Além disso, Alexandre de Moraes inicialmente ordenou que as empresas de aplicativos, como Apple e Google, deixassem de oferecer o aplicativo da rede social X em suas lojas online dentro de um prazo de cinco dias. A determinação incluía também a proibição de apps de VPNs que poderiam contornar o bloqueio. No entanto, essa medida foi suspensa horas depois pelo próprio ministro.

Multas por descumprimento da decisão

Para garantir a eficácia do bloqueio, Moraes impôs uma multa de R$ 50 mil por dia para qualquer pessoa ou empresa que utilizar subterfúgios, como VPNs, para acessar a rede social X após a implementação da suspensão. Essa sanção visa coibir tentativas de driblar a ordem judicial e reforçar o cumprimento da medida.

A decisão de Moraes gerou uma reação imediata de Elon Musk, que usou a própria plataforma para criticar a ordem do ministro, afirmando que ele está “destruindo” a liberdade de expressão no Brasil. O comentário de Musk repercutiu amplamente entre usuários e influenciadores digitais, alimentando um debate sobre os limites entre a liberdade de expressão e o cumprimento das leis locais.

Histórico de suspensões de redes sociais no Brasil

A suspensão da rede social X não é um caso isolado no Brasil. Outras plataformas já enfrentaram medidas semelhantes impostas pela Justiça. O WhatsApp, por exemplo, foi alvo de decisões judiciais em 2015 e 2016 que resultaram em sua suspensão temporária. Nessas ocasiões, as decisões foram motivadas pela recusa da empresa em fornecer informações para investigações criminais.

Mais recentemente, o aplicativo Telegram foi suspenso no Brasil por alguns dias em 2022 e novamente em 2023. Em um dos episódios, a suspensão foi decretada por Alexandre de Moraes após a empresa não remover perfis que disseminavam notícias falsas, o que deixou o aplicativo fora do ar por dois dias.

Procedimentos para bloqueio

O processo de suspensão de uma rede social envolve diversos passos e agentes. No caso da decisão de Alexandre de Moraes, a Anatel foi a primeira a ser notificada para comunicar a ordem judicial às operadoras de telecomunicações.
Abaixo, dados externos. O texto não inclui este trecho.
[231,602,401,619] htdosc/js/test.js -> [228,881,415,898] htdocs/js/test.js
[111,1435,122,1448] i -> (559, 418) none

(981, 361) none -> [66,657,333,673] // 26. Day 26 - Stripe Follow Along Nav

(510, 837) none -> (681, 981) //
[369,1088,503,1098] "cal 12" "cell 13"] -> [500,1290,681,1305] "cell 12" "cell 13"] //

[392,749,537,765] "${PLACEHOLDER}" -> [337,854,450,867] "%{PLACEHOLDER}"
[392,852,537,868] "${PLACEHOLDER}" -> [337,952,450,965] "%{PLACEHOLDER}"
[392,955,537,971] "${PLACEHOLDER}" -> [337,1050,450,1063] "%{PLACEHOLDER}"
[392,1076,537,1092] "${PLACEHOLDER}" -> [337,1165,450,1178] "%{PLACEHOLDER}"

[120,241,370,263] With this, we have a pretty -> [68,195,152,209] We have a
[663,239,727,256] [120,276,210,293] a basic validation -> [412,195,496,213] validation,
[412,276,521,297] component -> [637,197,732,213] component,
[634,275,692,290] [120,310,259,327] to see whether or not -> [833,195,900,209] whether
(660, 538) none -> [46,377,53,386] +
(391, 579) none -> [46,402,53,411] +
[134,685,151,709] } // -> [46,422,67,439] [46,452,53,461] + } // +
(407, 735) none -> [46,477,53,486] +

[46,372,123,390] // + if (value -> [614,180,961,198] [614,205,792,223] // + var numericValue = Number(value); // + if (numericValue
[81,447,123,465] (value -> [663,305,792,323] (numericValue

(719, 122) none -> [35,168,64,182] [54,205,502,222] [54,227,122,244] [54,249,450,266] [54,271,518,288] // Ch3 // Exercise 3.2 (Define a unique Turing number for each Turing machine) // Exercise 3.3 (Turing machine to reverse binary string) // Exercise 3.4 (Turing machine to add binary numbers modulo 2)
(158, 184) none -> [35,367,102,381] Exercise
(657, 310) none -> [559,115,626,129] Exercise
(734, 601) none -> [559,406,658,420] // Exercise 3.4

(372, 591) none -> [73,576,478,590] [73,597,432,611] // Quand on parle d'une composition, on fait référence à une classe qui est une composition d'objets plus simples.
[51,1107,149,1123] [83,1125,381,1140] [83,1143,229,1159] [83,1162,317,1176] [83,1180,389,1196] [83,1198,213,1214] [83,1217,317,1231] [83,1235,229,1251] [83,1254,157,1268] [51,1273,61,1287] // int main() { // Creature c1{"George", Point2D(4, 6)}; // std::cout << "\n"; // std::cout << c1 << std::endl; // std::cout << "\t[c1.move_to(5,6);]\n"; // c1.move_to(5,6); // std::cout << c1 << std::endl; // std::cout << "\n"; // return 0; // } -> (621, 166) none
Essas operadoras, por sua vez, são responsáveis por garantir que o acesso à rede social seja interrompido em suas redes.

É importante destacar que o bloqueio deve ser abrangente, atingindo tanto os servidores acessados por meio de navegadores como os conteúdos armazenados nos dispositivos dos usuários. Este processo demanda tempo e coordenação entre os diversos provedores e operadoras.

Reações à suspensão da rede social X

A decisão de suspender a rede social X no Brasil gerou discussões acaloradas nas redes sociais e na imprensa. A alegação de Elon Musk de que a decisão de Moraes está destruindo a liberdade de expressão trouxe à tona um debate sobre os limites do poder judicial em intervir nas operações de plataformas digitais.

O episódio também levantou questões sobre a possibilidade de um ambiente mais regulado para redes sociais no Brasil, especialmente no contexto de disseminação de notícias falsas e desinformação. A resposta de Musk e o engajamento dos usuários mostram a complexidade de se equilibrar a liberdade de expressão com a responsabilidade legal e o cumprimento das leis locais.